Sir, As per the approval of the competent authority in the above referred matter in terms of the Clause 28 of the Conciliation and Arbitration of the agreement you have been appointed as the Sole Arbitrator to resolve the disputes after examination of claims and counter claims of the respective parties. You are requested to enter into the reference by issuing notice to the parties. Copy of the License Agreement executed with M/s Reliance Broadcast Network Ltd. is enclosed for your reference.
Thanking you Yours faithfully
(R.M. Krishnan) Jt.General Manager/Marketing)" (emphasis added)
24. The terms agreed between the parties for the appointment of arbitrator in the present case are under clause 28 cannot be changed or to be allowed to be overlooked by this Court as it was an agreed procedure between the parties and the Court should normally give effect to the said terms and conditions of the arbitration agreement.
25. It is also the admitted position that the respondent has appointed the arbitrator within 30 days from the date of receipt of the notice issued by the petitioner. Thus, the petitioner cannot raise the plea that there is a failure on the part of the respondent for the purpose of appointment procedure agreed between the parties. It is settled law that the jurisdiction of this Court under Section 11 of the Act can be invoked by a party in the event of failure of a party under the agreement for appointment of arbitrator for adjudication of dispute between the parties. None of the judgments referred by the petitioner in support of its case are applicable to the facts and circumstances
of the present case between the parties. The said judgments have been passed as per their own facts and circumstances which do not help the case of the petitioner.
26. The petitioner in the present case has, no doubt, made an allegation of bias or partiality of the sole arbitrator appointed by the respondent in terms of the procedure agreed between the parties. It is not denied by the petitioner that the arbitrator is neither working with the respondent nor is a direct subordinate of the appointing authority as already mentioned that the petitioner has failed to place any material on record to show any sort of reasonable apprehension that the arbitrator appointed by the respondent is not likely to act independently or impartially which may call for the invocation of jurisdiction of this court despite of due procedure applied by the respondent at the time of appointment of arbitrator.

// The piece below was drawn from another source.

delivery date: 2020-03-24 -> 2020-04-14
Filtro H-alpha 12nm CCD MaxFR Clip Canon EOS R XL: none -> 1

27. The appointment procedure can be deviated by the Court exercising its powers under Section 11 of the Act, in case the appointment procedure under the agreement has not been followed. The same has been followed in the present case. Therefore, the prayer made in the petitions cannot be allowed.
28. From the entire gamut of the matter, it is clear that in fact there is no failure of the appointment procedure agreed between the parties for appointment of arbitrator which would have empowered or entitled the petitioner to institute the above mentioned petition under Section 11 of the act when the respondent has appointed the sole arbitrator for adjudication of the dispute between the parties within the statutory period of 30 days. The petition is therefore liable to be dismissed.
29. The five connected petitions, being Arb.P.No.359/2012,
Arb.P.No.393/2012, Arb.P.No.394/2012, Arb.P.No.440/2012 and Arb.P.No.441/2012, which have common facts are also dismissed.